Materials and Methods:

To overcome this limitation, we have developed a dextran-based hydrogel (PSH) as a new CPA. Three molecular weight PSHs (PSH₄₀, PSH₇₀, and PSH₅₀₀) were synthesized. The physicochemical characteristics of PSHs were studied. Then, their biocompatibility properties were studied in vitro in BALB/c 3T3 cells according to ISO standard 10993-5/12. Crystallization temperature (Tc), that is, ice-crystal formation, was determined using the thermocouple method. Finally, PSHs were used as CPAs in a slow freezing procedure of BALB/c 3T3 cells with Voluven^® (Fresenius Kabi, Sèvres, France), and were compared with the DMSO procedure.

Results:

Our results showed that PSHs were biocompatible and did not modify the osmolality of the Voluven cryopreservation solution. PSHs decreased the Tc when compared with the DMSO procedure. Furthermore, without adding DMSO, PSH₅₀₀ cryopreserved the viability of BALB/c 3T3 cells, and the result was similar to that of the control conditions.

Conclusion:

PSH₅₀₀ could represent an alternative to DMSO. It could be used as a new medical device while avoiding DMSO side effects on patients.

Introduction

Cryopreservation is a key step in cell therapy in medicine. Nevertheless, the freezing process could be damaging for living organisms due to intra- and extracellular ice-crystal formation, inducing injury, and decreasing the cell viability and functionality.^1–3 Slow freezing, based on a controlled decrease of temperature, is a widely used procedure in cell therapy for cell cryopreservation.^4–6 The cell viability and functionality depend on the cell types, the choice of the cooling and thawing cycle, the cryoprotectant agents (CPAs), and the freezing medium.^1,7 The cell cryoinjury could be related to the intra- and extracellular osmotic balance and the ice-crystal formation.^4,6

To reduce damage from freezing, CPAs are required. They lower the solution freezing point, decrease the effect of the cryopreservation medium itself, and reduce ice-crystal formation, thus limiting cell damage.⁸ Two types of CPAs can be used, the intra- and extracellular CPAs.⁹ The most clinically used intracellular CPA is dimethyl sulfoxide (DMSO).^4,10 However, several issues have been identified including cell toxicity when it is used at high concentrations.^11,12 When the cell solution injection containing DMSO is directly grafted in a patient, adverse effects may occur, ranging from headaches, nausea to cardiac and/or respiratory arrest.^13–16 Among nonpenetrating CPAs, polysaccharides are used to increase extracellular osmotic pressure, regulate cell dehydration during cooling, limit extracellular crystal formation by increasing the viscosity, and prevent rapid rehydration during warming.¹⁷ Dextran, a clinical-grade biocompatible polysaccharide, was added to commercial hypothermic or freezing solutions such as Perfadex^® or CryoSolve™.^17–19 However, the cell viability decreases for dextran concentrations higher than 400 nM in solutions.

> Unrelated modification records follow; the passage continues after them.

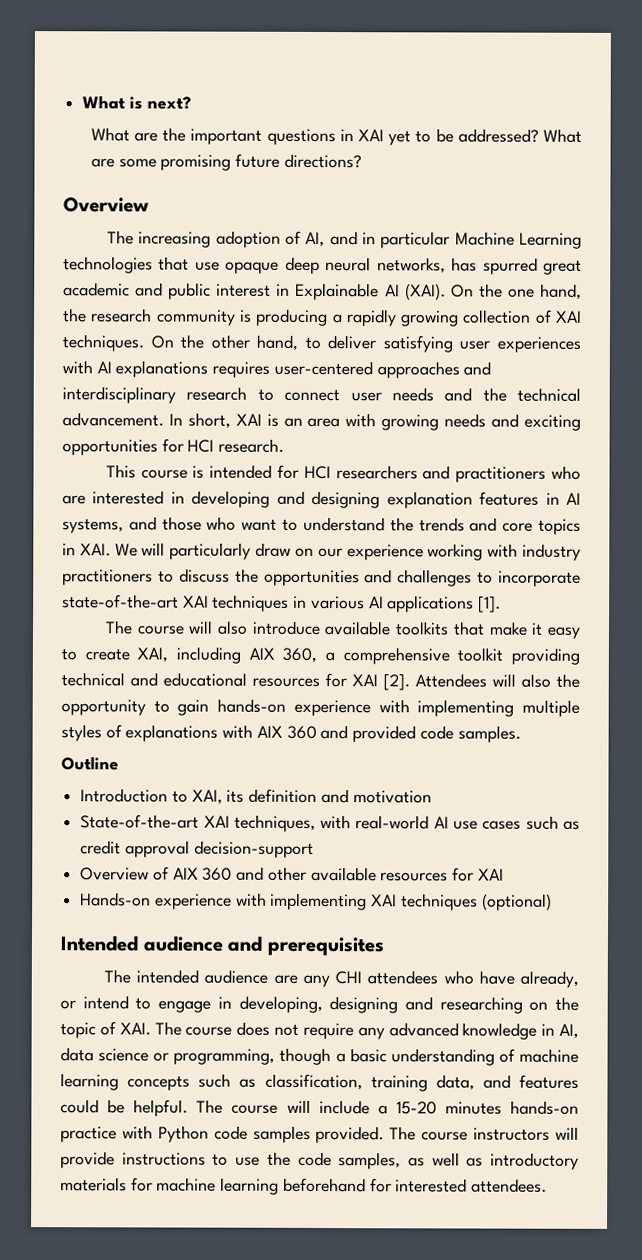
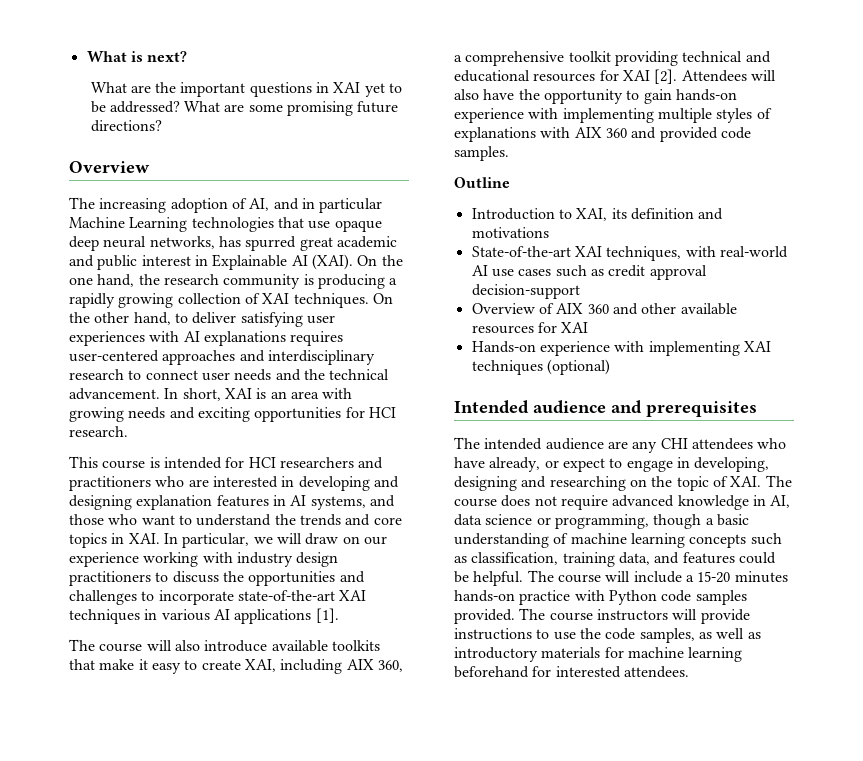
[114,542,252,560] We will particularly -> [163,533,302,548] In particular, we will
(581, 552) none -> [296,552,339,567] design
(551, 680) none -> [483,89,515,100] have
[352,790,432,804] motivation -> [471,227,549,238] motivations
[82,995,129,1010] intend -> [562,458,605,472] expect
[357,1027,385,1040] any -> (608, 502) none

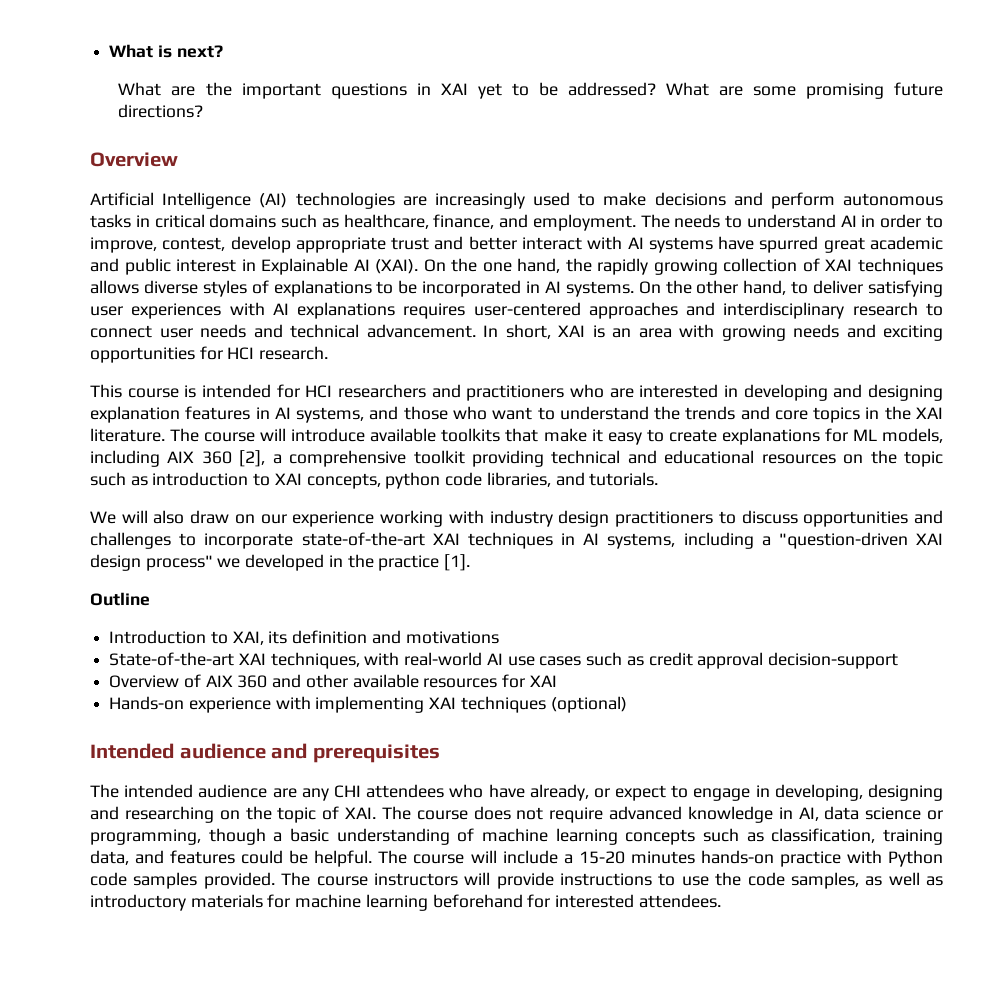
[69,197,383,213] [69,217,382,232] [69,236,241,251] The increasing adoption of AI, and in particular Machine Learning technologies that use opaque deep neural networks, has -> [90,192,943,209] [90,214,943,231] [90,236,755,253] Artificial Intelligence (AI) technologies are increasingly used to make decisions and perform autonomous tasks in critical domains such as healthcare, finance, and employment. The needs to understand AI in order to improve, contest, develop appropriate trust and better interact with AI systems have
[163,274,398,289] research community is producing a -> (592, 265) none
[293,293,369,308] techniques. -> [857,258,943,275] [90,280,634,297] techniques allows diverse styles of explanations to be incorporated in AI systems.
[303,369,325,380] the -> (283, 331) none
[128,533,302,548] XAI. In particular, we will -> [884,406,944,420] [90,428,943,445] [90,450,944,467] [90,472,659,489] [90,510,185,524] the XAI literature. The course will introduce available toolkits that make it easy to create explanations for ML models, including AIX 360 [2], a comprehensive toolkit providing technical and educational resources on the topic such as introduction to XAI concepts, python code libraries, and tutorials. // We will also
[222,571,244,582] the -> (798, 517) none
[161,608,339,624] [69,639,380,652] [69,659,403,674] [454,51,771,66] [454,69,776,84] [454,89,737,104] [454,108,772,123] [454,127,751,142] [454,146,509,161] various AI applications [1]. // The course will also introduce available toolkits that make it easy to create XAI, including AIX 360, a comprehensive toolkit providing technical and educational resources for XAI [2]. Attendees will also have the opportunity to gain hands-on experience with implementing multiple styles of explanations with AIX 360 and provided code samples. -> [583,532,943,549] [90,554,471,571] AI systems, including a "question-driven XAI design process" we developed in the practice [1].

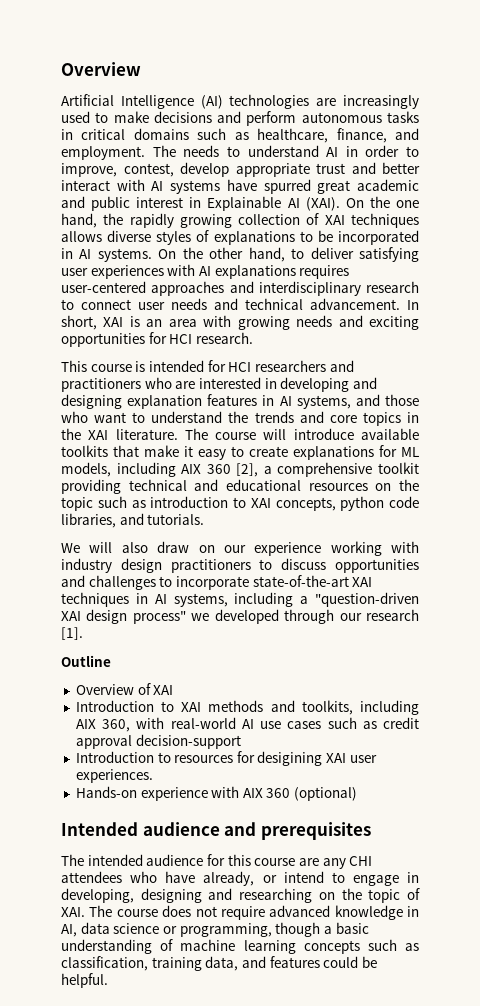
[109,44,223,58] [118,82,943,99] [118,104,204,118] What is next? // What are the important questions in XAI yet to be addressed? What are some promising future directions? // -> (61, 69) none
[328,554,440,571] in the practice -> [284,609,420,624] through our research
[109,630,499,645] [109,652,360,669] // Introduction to XAI, its definition and motivations // State-of-the-art XAI techniques, -> [75,683,174,695] [75,700,419,715] [75,719,131,732] // Overview of XAI // Introduction to XAI methods and toolkits, including AIX 360,
[109,674,419,688] Overview of AIX 360 and other available -> [75,751,171,763] Introduction to
[529,675,557,687] XAI -> [257,751,377,766] [75,769,153,783] desigining XAI user experiences.
[315,696,546,713] implementing XAI techniques -> [242,788,291,798] AIX 360
(268, 791) none -> [206,854,296,866] for this course
[615,785,667,801] expect -> [283,871,324,883] intend
[378,850,943,867] [90,872,943,889] [90,894,721,911] The course will include a 15-20 minutes hands-on practice with Python code samples provided. The course instructors will provide instructions to use the code samples, as well as introductory materials for machine learning beforehand for interested attendees. -> (108, 980) none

Hydrogels are 3D networks obtained after chemical or physical crosslinking. Among them, hydrophilic polymers can swell and retain a large amount of water, release drugs, and act as cell carriers or scaffolds for tissue engineering.^20–27 Hydrogel properties depend on their chemical structure conferred by the molecular weight (MW) of the polymer used, as well as the choice of the crosslinking agent.²⁸ Thanks to their properties, hydrogels are widely used in different applications, including cell encapsulation, drug-controlled release, and plaster in skin wound repair.

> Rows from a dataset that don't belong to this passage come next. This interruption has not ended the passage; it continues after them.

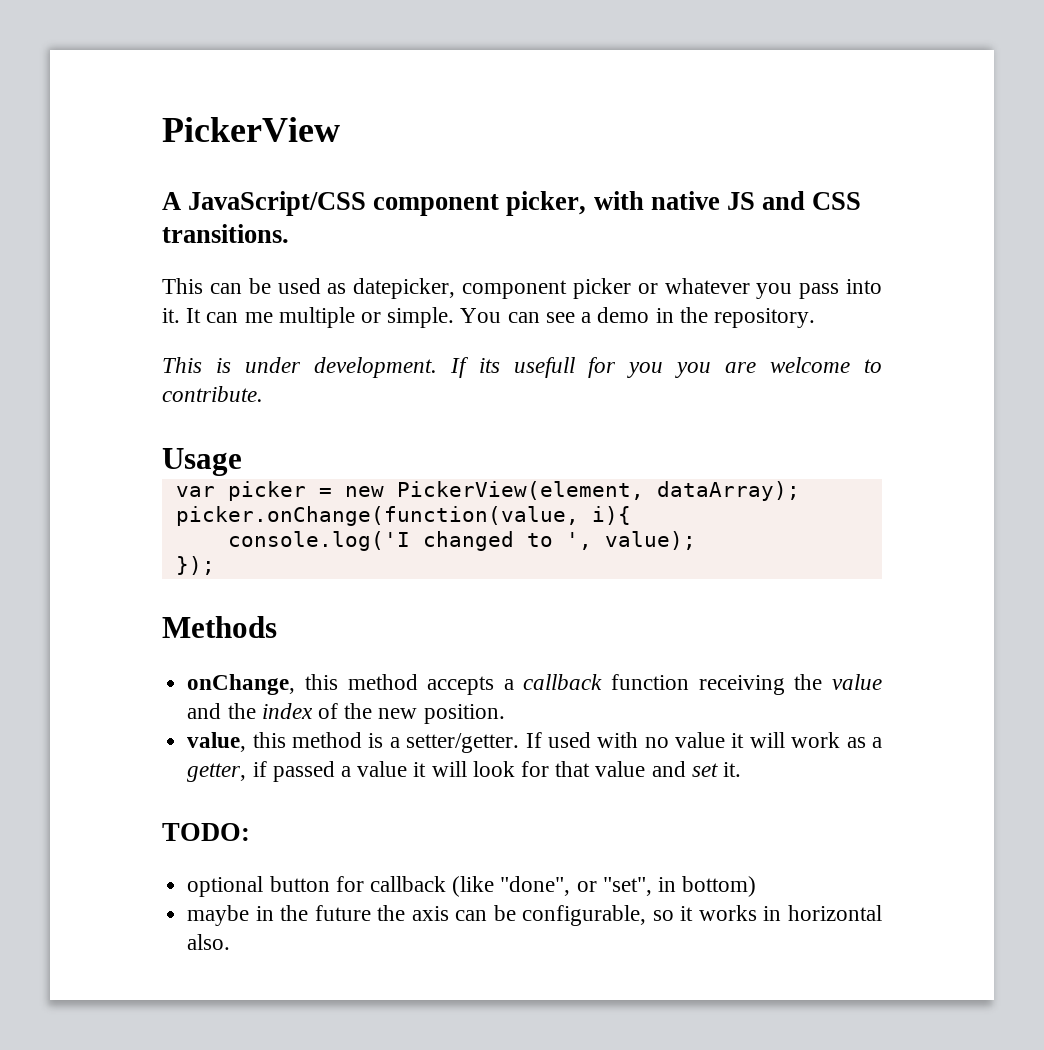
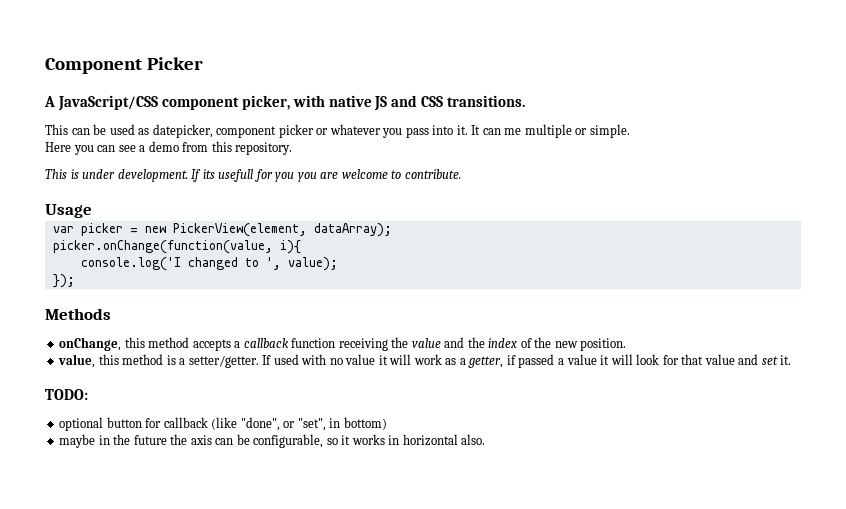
[162,117,340,142] PickerView -> [45,57,203,74] Component Picker
[460,308,502,323] You -> [45,142,94,155] // Here you
[655,307,708,323] in the -> [182,141,232,152] from this

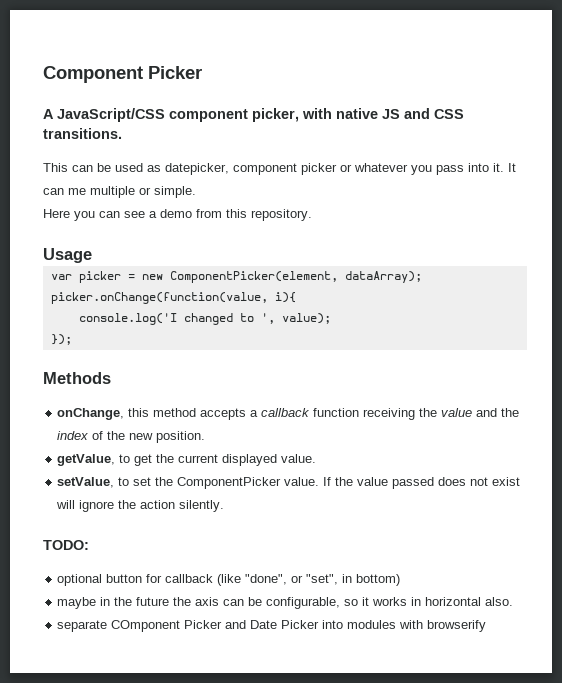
[45,169,461,182] // This is under development. If its usefull for you you are welcome to contribute. -> (312, 215) none
[172,223,307,237] PickerView(element, -> [169,271,338,283] ComponentPicker(element,
[58,354,792,368] value, this method is a setter/getter. If used with no value it will work as a getter, if passed a value it will look for that value and set it. -> [57,454,317,466] [57,477,521,489] [56,500,225,512] getValue, to get the current displayed value. // setValue, to set the ComponentPicker value. If the value passed does not exist will ignore the action silently.
(486, 439) none -> [57,620,487,632] // separate COmponent Picker and Date Picker into modules with browserify

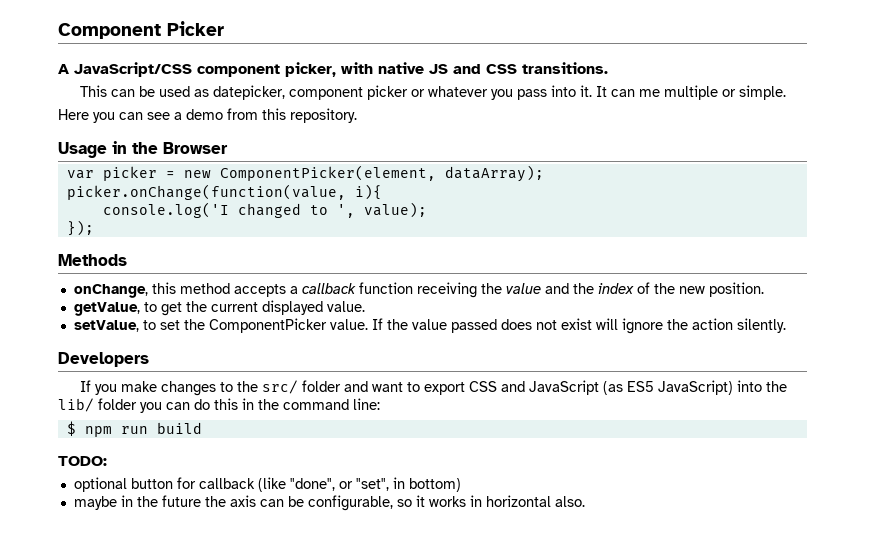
(92, 255) none -> [112,141,228,154] in the Browser
(225, 506) none -> [58,352,149,367] [80,380,788,396] [58,398,380,413] [66,421,202,437] // Developers // If you make changes to the src/ folder and want to export CSS and JavaScript (as ES5 JavaScript) into the lib/ folder you can do this in the command line: // $ npm run build
[57,620,487,632] // separate COmponent Picker and Date Picker into modules with browserify -> (585, 501) none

In previous studies, we have developed a dextran-based hydrogel (PSH) for cell and vascular tissue engineering.^25,27 We have shown that PSHs were biocompatible, biodegradable in vitro and in vivo, and could act as a drug delivery platform.^22,25,27 Based on these results and to overcome the limitation of polysaccharides in the freezing solutions, we have developed new PSHs suitable for cell and tissue cryopreservation.

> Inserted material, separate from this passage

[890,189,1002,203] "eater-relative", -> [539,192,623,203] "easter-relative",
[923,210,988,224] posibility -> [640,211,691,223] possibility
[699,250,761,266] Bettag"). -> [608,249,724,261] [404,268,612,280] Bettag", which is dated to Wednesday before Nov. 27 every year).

As the final purpose was to develop a new clinical device, we decided to use only clinical- or pharmaceutical-grade dextran in the synthesis. In this study, we synthesized three PSHs based on 40 kDa (PSH₄₀), 70 kDa (PSH₇₀), and 500 kDa (PSH₅₀₀) MW dextran. We studied their physicochemical characteristics and biocompatibility properties according to ISO standards 10993-5 and 10993-12.^29,30 We then determined the crystallization temperature, that is, the ice-crystal formation of PSHs using the thermocouple method, with Voluven^® (Fresenius Kabi, Sèvres, France), a clinical freezing solution containing 6% hydroxyethyl starch in a sodium chloride solution (0.9%) and 0% proteins. Finally, PSHs were used as CPAs both in the absence and in the presence of DMSO in the slow freezing procedure of BALB/c 3T3 cells.

Materials

Cell culture

Cell culture plastics and cryotubes were obtained from Corning (Fontenay-Sous-bois, France). Dulbecco's modified Eagle's medium (DMEM), minimum essential medium alpha, phosphate-buffered saline (PBS), Hank's balanced salt solution, fetal calf serum (FCS), antibiotic-antimycotic solution, and trypsin-EDTA were purchased from Gibco by Life Technologies (Carlsbad, CA). Trypan blue was purchased from Sigma (St. Louis, MO). DMSO was purchased from WAK-Chemie (Steinbach, Germany). Saline solution (NaCl 0.9%) was obtained from Laboratoire Aguettant (Lyon, France). Voluven was purchased from Fresenius (Kabi, France SA).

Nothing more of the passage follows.